The first song written by Argos and Valdés, "Hey, It's Jimmy Mack," gives its mute protagonist a welcome voice after three decades of forced silence. Demonstrating a startling amount of restraint for a man whose namesake is now synonymous with cheated-upon boyfriends (on the revenge scale, Shellac's "Prayer to God" this is not), Jimmy Mack simply explains that while he believes "true love lasts long distance," he won't be returning to Martha anytime soon. Case closed.

This songwriting exercise for Argos and Valdés soon laid the way for Fixin' the Charts Volume One the debut offering from the cumbersomely titled Everybody Was in the French Resistance... Now!
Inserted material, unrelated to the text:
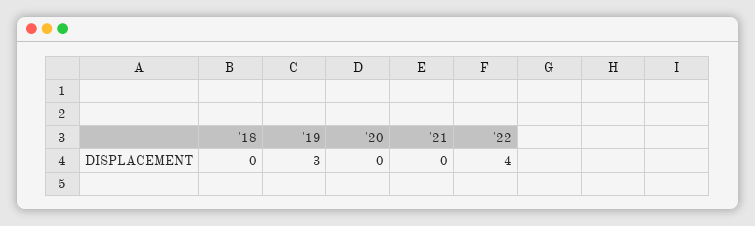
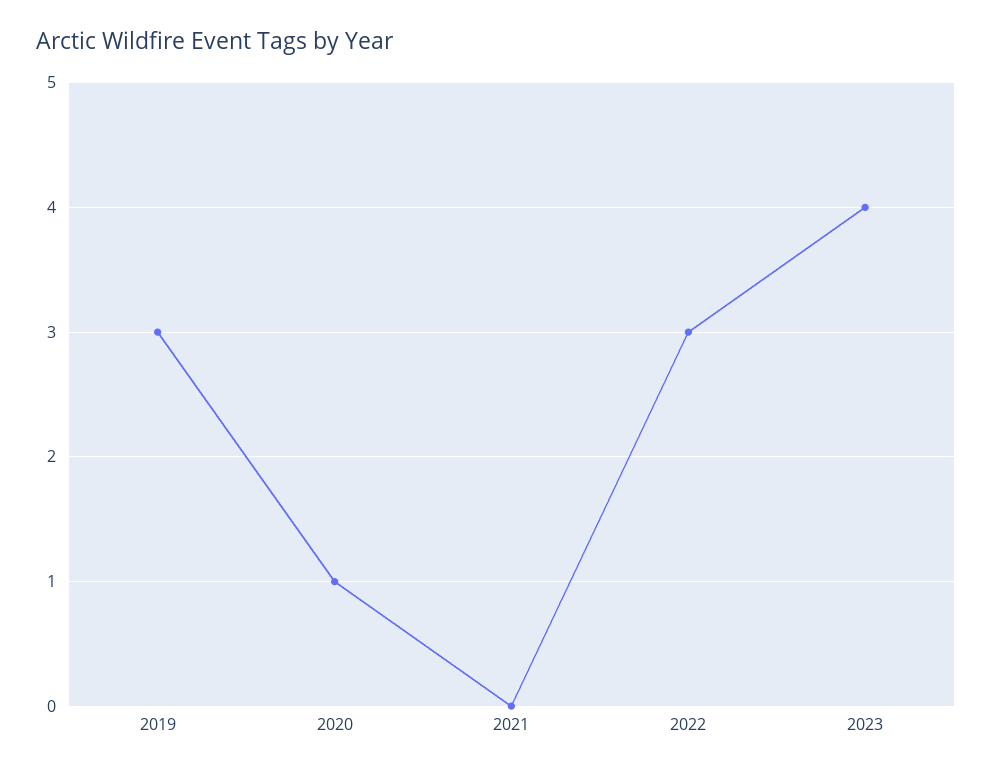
'18: 0 -> none
'20: 0 -> 1
'22: 4 -> 3
2023: none -> 4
While Art Brut's jittery urgency orbits around the sharp wit of reluctant frontman Argos, the French Resistance are a looser vehicle for simplistic call-and-response pop songs, armed with the singular goal to give a voice to the silent characters whose fates have been forever set in song.

"Billie's Genes" follows the nameless bastard of Michael Jackson's teenage loins as he finally gets to confront his absentee father. It turns out that the kid was indeed his son. "It was hard growing up without a dad, but now I know it's you, I'm sorta glad," sings Argos over a bulky faux-disco beat. "Billie's Genes" answers one of pop music's biggest riddles without ever mentioning the King of Pop by name (although Screamin' Jay Hawkins is referenced).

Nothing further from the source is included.